Tola Dorian
Tamara, Légende circassienne en quatre tableaux (spectacle)
Mercure de juillet 1891 page 52 (chronique dramatique)
— Un grand drame sur une très petite scène. Tamara est une belle princesse, épouse du vieux et puissant chef de tribu Chadji Arbeck. Le regard de cette créature dangereuse porte malheur à l’homme qu’il rencontre. Elle ressemble à ces longues fioles de précieux parfums ou de coûteux poisons, où courent les riches filigranes d’une arabesque d’or, demeurées à l’ombre des étoffes rares et qui, débouchées par une main téméraire, épandent au hasard ou l’odeur des roses ou la mort… — Et Tamara, dans une promenade sur la montagne, pose son regard sur le jeune chef Ishmaël au moment où il soutient la petite Zara, sa sœur, au-dessus d’un précipice : or, ébloui, fasciné, Ishmaël lâche l’enfant, qui disparaît dans l’abime. Scène très étrange et très dramatique, d’une grande sobriété.

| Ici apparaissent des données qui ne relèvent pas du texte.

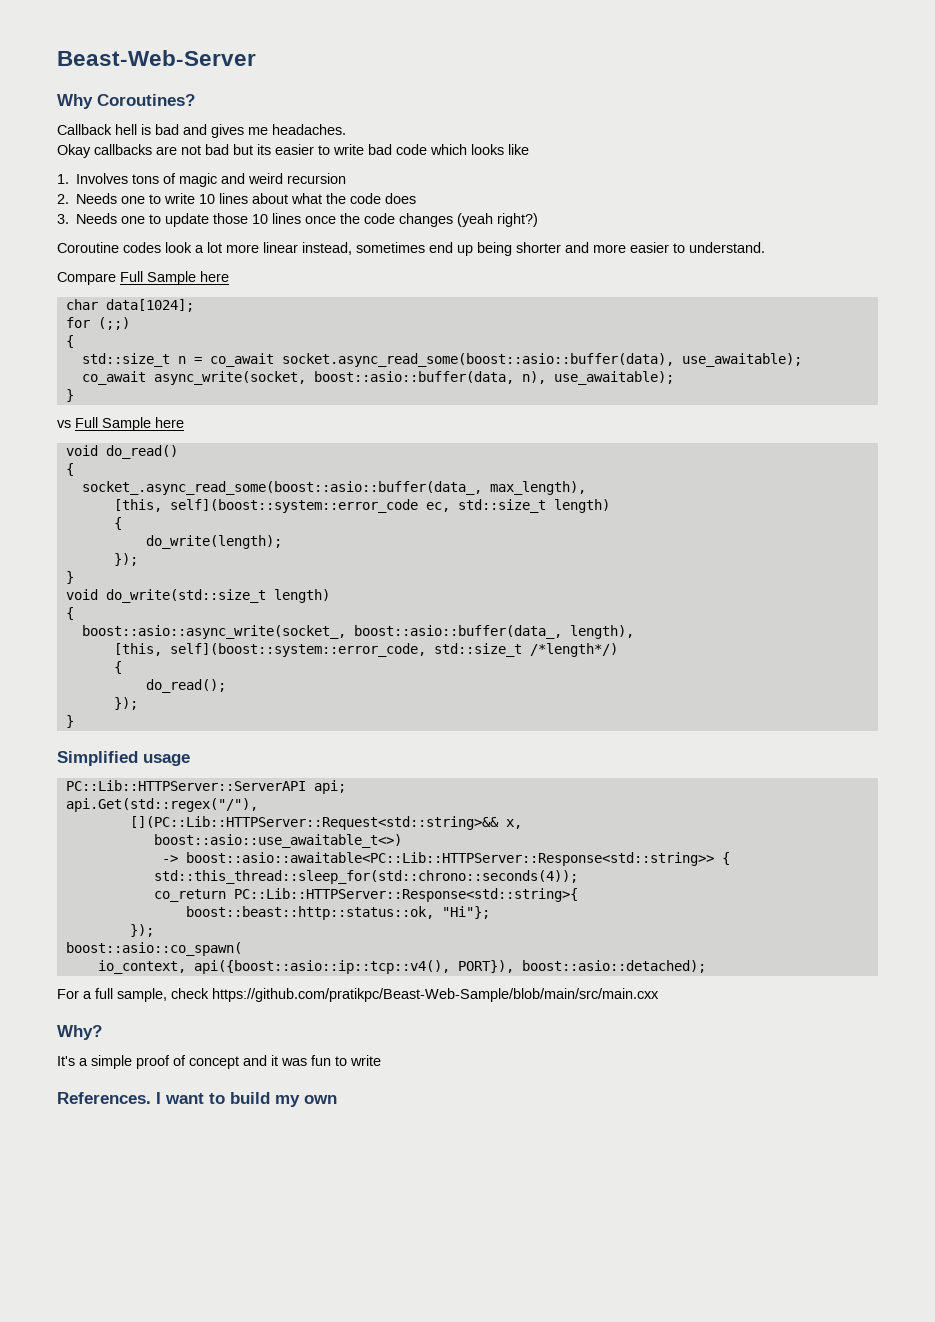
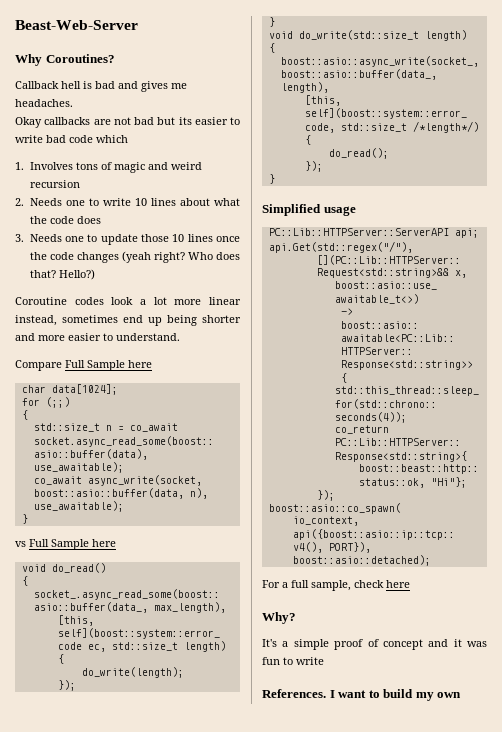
[471,144,529,155] looks like -> (128, 139) none
[497,213,539,227] right?) -> [153,252,241,263] [29,269,95,280] right? Who does that? Hello?)
[212,988,659,1002] https://github.com/pratikpc/Beast-Web-Sample/blob/main/src/main.cxx -> [386,580,410,588] here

Tamara forme un projet ténébreux : elle attire le beau jeune chef dans son nid d’odalisque experte en l’art des voluptés, et, là, elle lui propose de tuer son vieil époux. Ce n’est qu’à ce prix qu’elle se donnera. Ishmaël résiste noblement ; mais Tamara lui a dérobé son poignard, et elle tue· elle-même Chadji-Arbeck, laissant l’arme dans la plaie afin de pouvoir accuser le jeune chef. Il parvient cependant à s’innocenter aux yeux de la foule accourue, et il tue, à son tour, la mauvaise fée circassienne, qu’il aime malgré ses crimes, il la tue pour l’avoir plus à lui… en l’éternité. — Point de critique à faire d’une légende ; il n’y a qu’à louer l’écriture très personnelle, très solide, aussi très poétique de Mme Tola Doria, et son entente des choses du théâtre. La musique de scène, de M. Fernand Leborne, a bien le caractère sauvage de la légende. Paul Larochelle, transfuge du Théâtre d’Art, a été superbe dans le rôle du jeune héros de la montagne, bien que sa voix portât un peu trop dans la salle minuscule. — Belle chambrée : beaucoup de mondaines, les unes très célèbres, les autres jolies… et le Sar Péladan !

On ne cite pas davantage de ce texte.